Another study was done for molecular autopsy on the RyR2-encoded cardiac ryanodine receptor in SUDS. There were 49 cases in this study, 30 of which were male. Thirteen of the 49 studied had a family history of syncope. In seven of these cases of SUDS, there were six distinct RyR2 missense mutations. During these deaths, the activities were as follows: three cases of exertion, one case of emotion, and three unknown cases. This study was of the first on RyR2 in molecular autopsy. It targeted 18 of the 105 protein-encoding exons of the cardiac ryanodine receptor/calcium release channel. This revealed one in every seven to be positive for the RyR2 mutations in SUDS. This studied showed that testing of this mutation should be a part of the autopsy investigation. This study also proved that this mutation is possibly inheritable.

=== Case 3 ===

Another study is the pharmacogenomics as molecular autopsy for forensic toxicology. This study is looking at the genotyping of cytochrome P450 3A4*1B and 3A5*3. Pharmacogenetics is the study of genetic contributions to drug action. This can help in certifying a fentanyl toxicity. Fentanyl is used for anesthesia in surgery or pain control/management in animals and humans. This drug can have variable metabolisms due to the different alleles in the cytochrome P450. This study looked at 25 different fentanyl related deaths (22 caucasians, 1 African American, and 2 Native Americans). from the Milwaukee county medical Examiner’s office and referrals. Blood was taken and analyzed after death by radioimmunoassay and liquid chromatography/mass spectrometry. This study showed the average fentanyl concentration in CYP3A4*1B wild type and 3A5*3 homozygous variant cases were higher than those of the CYP3A4*1B variant cases (this was not a significant difference). The data taken from this study gave scientific evidence that CYP3A5 is involved in the fentanyl metabolism, where as the homozygous CYP3A5*3 causes impaired metabolism of fentanyl. Genotyping CYP3A4*1B and 3A5*3 variants may help to certify the fentanyl toxicity. For further studying of this subject, there will be more cases needed. This study was mainly to supply information for this drug monitoring and pain management.

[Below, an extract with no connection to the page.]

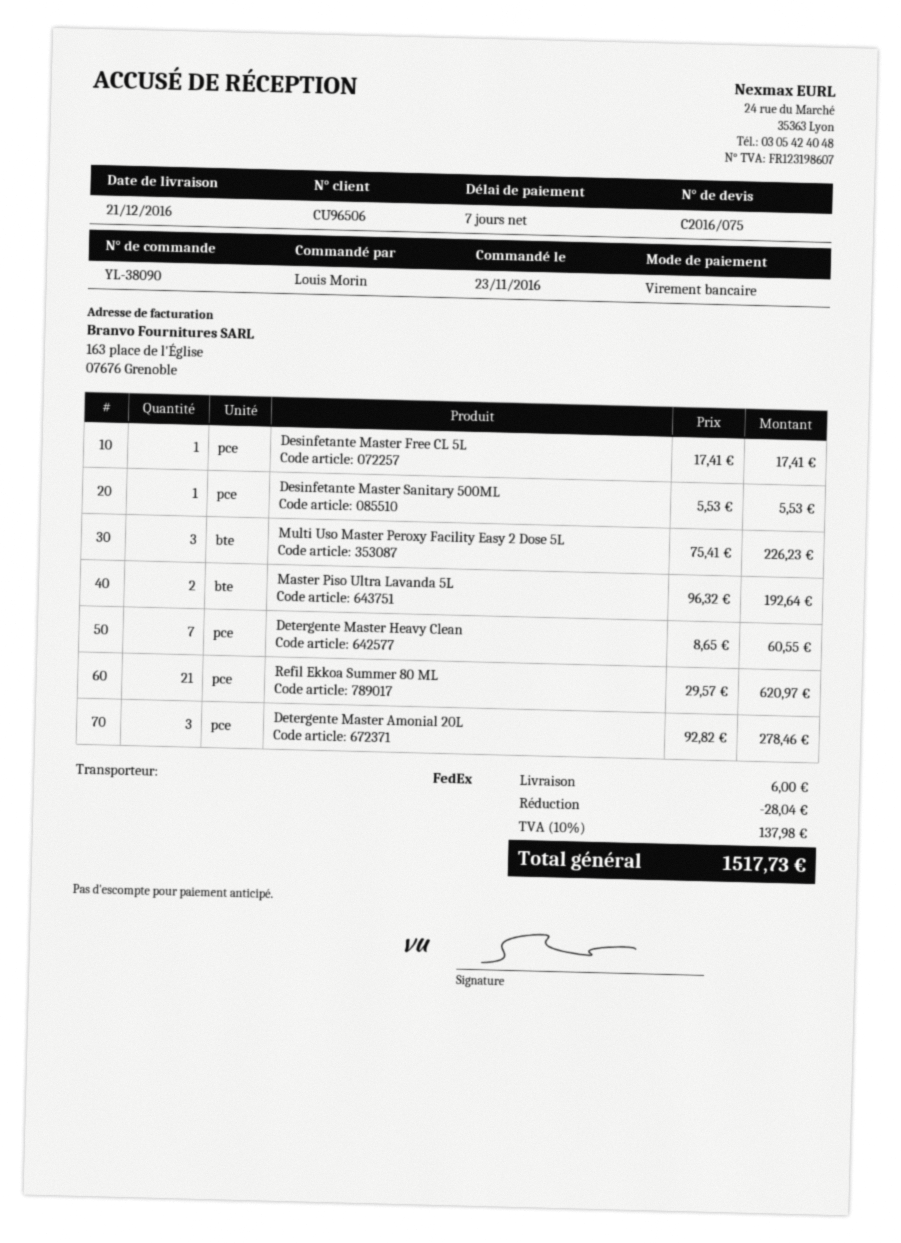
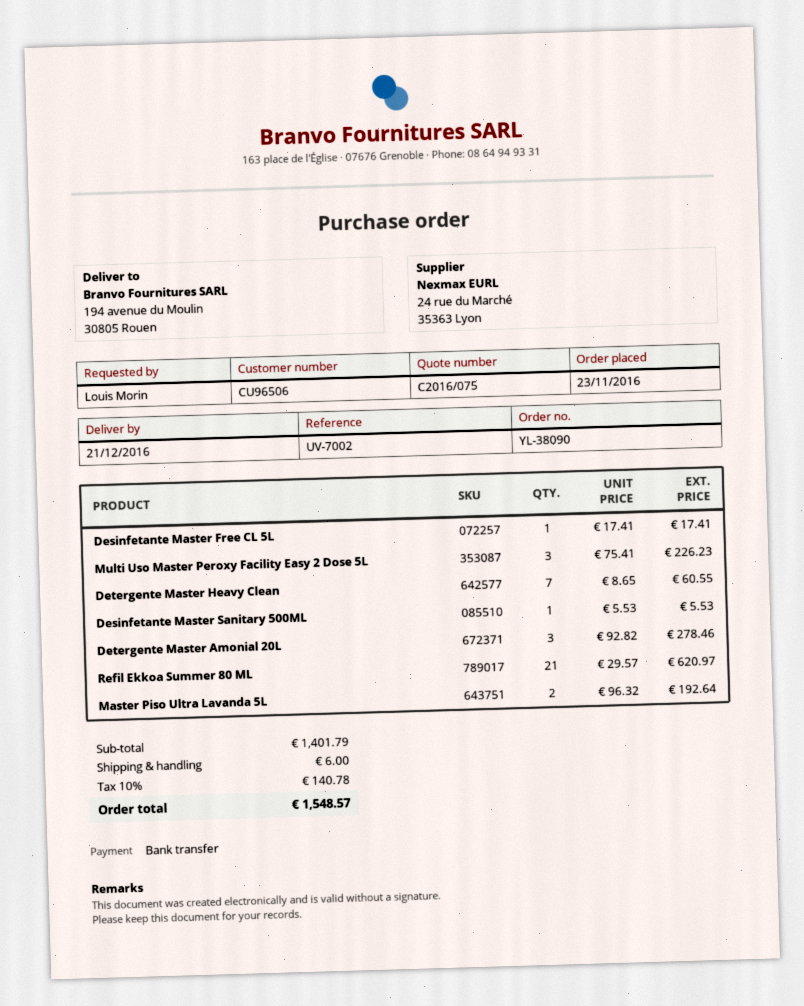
discount: 28.04 -> none
tax: 10% = 137.98 -> 10% = 140.78
total: 1517.73 -> 1548.57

=== Relationship with molecular autopsy ===
Molecular autopsy has become a huge component in the investigation process of SUD, specifically sudden cardiac death (SCD). The causes of SCD range widely but the greatest contributor to SCD is an underlying genetic predisposition, especially in those under the age of 40. The inherited diseases include, but are not limited to, primary arrythmogenic disorders and inherited cardiomyopathies. Molecular autopsy not only helps identify an explanation for SUD, but evaluates the potential risks that relatives may have in relation to cardiovascular disease. Over 3 million people die of SCD a year, making molecular autopsy for SCD in high demand. Using molecular autopsy for SCD in the young, fit, and seemingly healthy individual is an increasingly interesting topic for research. Up to 30% of the autopsies given post-mortem to young individuals who die of SCD have no cause of death identified, called autopsy-negative or sudden arrhythmic death syndrome (SADS). This is because many primary arrhythmogenic disorders do not cause structural damage to the heart, making it difficult for pathologists to draw a conclusion on the cause of death.

Genetic testing for SADS cases started over ten years ago. A sample of the cadaver’s blood is taken and tested. The molecular autopsy focuses on four main genes: KCNQ1, KCNH2, SCN5A, and RYR2. Greater than 95% of the mutations found in the molecular autopsy are a chromosome dominant trait, indicating that half of the children to the tested individual also carry the mutated gene.